How Williamsburg’s Thunderclap is playing a role in the presidential election

The voices of individual people added together can rise above the fray on social media.

Donald Trump speaking at the 2013 Conservative Political Action Conference (CPAC) in National Harbor, Md. (Photo by Flickr user Gage Skidmore, used under a Creative Commons license)
Among the many ways this election has been unique in American history is the degree to which it has played out on social media.

Donald Trump has raised a miniscule amount of money in comparison to other recent campaigns, but had no trouble winning the Republican primary and is at least putting up a fight here in the general. In the primary he spent just $10 million, dwarfed by Jeb Bush’s $82 million and Marco Rubio’s $55 million, but the New York Times estimates that he received nearly $2 billion in “earned media,” aka having speeches replayed or doing interviews on TV. But another way he’s reached people for free is his freewheeling, sometimes riveting Twitter account, which routinely receives tens of thousands of retweets, reaching millions and millions of timelines each time the candidates releases an ill-formed thought.
An article yesterday in The Ringer detailed how Williamsburg’s own Thunderclap is playing a role in reaching people during the campaign season as well.
According to The App Fueling Twitter’s Most Powerful Political Campaigns by Alyssa Bereznak:

Bernie Sanders supporters used the website regularly to organize fundraising surges, the most significant of which occurred on the Vermont senator’s birthday, reaching more than 3 million timelines,” the article says. “On February 1, the day of the Iowa primary election, a group named Hillary for Iowa blasted out a message to more than 6 million social feeds, urging people to vote for the former secretary of state.

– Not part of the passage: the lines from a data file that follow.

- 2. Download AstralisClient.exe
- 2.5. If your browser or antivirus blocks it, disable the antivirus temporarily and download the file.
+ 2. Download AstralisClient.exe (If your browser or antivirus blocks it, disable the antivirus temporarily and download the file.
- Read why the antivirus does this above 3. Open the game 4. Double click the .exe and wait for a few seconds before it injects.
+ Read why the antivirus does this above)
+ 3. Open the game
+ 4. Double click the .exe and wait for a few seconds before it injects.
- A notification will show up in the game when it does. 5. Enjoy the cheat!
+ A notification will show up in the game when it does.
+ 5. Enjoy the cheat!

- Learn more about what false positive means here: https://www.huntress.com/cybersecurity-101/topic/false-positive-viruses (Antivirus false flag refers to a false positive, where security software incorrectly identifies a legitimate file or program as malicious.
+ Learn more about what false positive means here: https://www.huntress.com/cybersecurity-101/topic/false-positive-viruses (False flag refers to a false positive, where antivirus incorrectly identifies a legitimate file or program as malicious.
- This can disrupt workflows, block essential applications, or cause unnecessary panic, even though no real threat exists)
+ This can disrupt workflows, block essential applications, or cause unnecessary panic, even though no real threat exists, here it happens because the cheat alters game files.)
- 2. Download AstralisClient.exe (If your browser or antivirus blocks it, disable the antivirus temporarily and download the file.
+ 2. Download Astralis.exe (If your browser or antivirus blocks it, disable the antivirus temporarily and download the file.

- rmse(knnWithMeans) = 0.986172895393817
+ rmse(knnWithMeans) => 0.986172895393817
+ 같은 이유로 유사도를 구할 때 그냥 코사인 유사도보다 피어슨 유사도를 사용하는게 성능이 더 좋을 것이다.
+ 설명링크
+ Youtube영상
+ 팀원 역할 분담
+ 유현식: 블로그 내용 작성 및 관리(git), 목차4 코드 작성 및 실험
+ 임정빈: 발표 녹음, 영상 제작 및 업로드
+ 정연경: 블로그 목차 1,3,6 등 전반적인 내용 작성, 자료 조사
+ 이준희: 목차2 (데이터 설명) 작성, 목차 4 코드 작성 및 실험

Thunderclap is like Kickstarter for sending out a social media blast. People can donate their status to a cause they care about and Thunderclap will automatically tweet for them and everyone else who’s on board at the same time, creating a burst of social media activity. We profiled its founder, the incredible Dave Cascino, here a year ago.
In the article, Bereznak talks to organizations, like the AARP, which would not typically use social media but are finding value using Thunderclap:

If organized lobbying once came in the form of a steak dinner at a restaurant off of K Street or volunteer phone calls, its future lies in flooding people’s social media feeds until they can’t possibly ignore you any longer.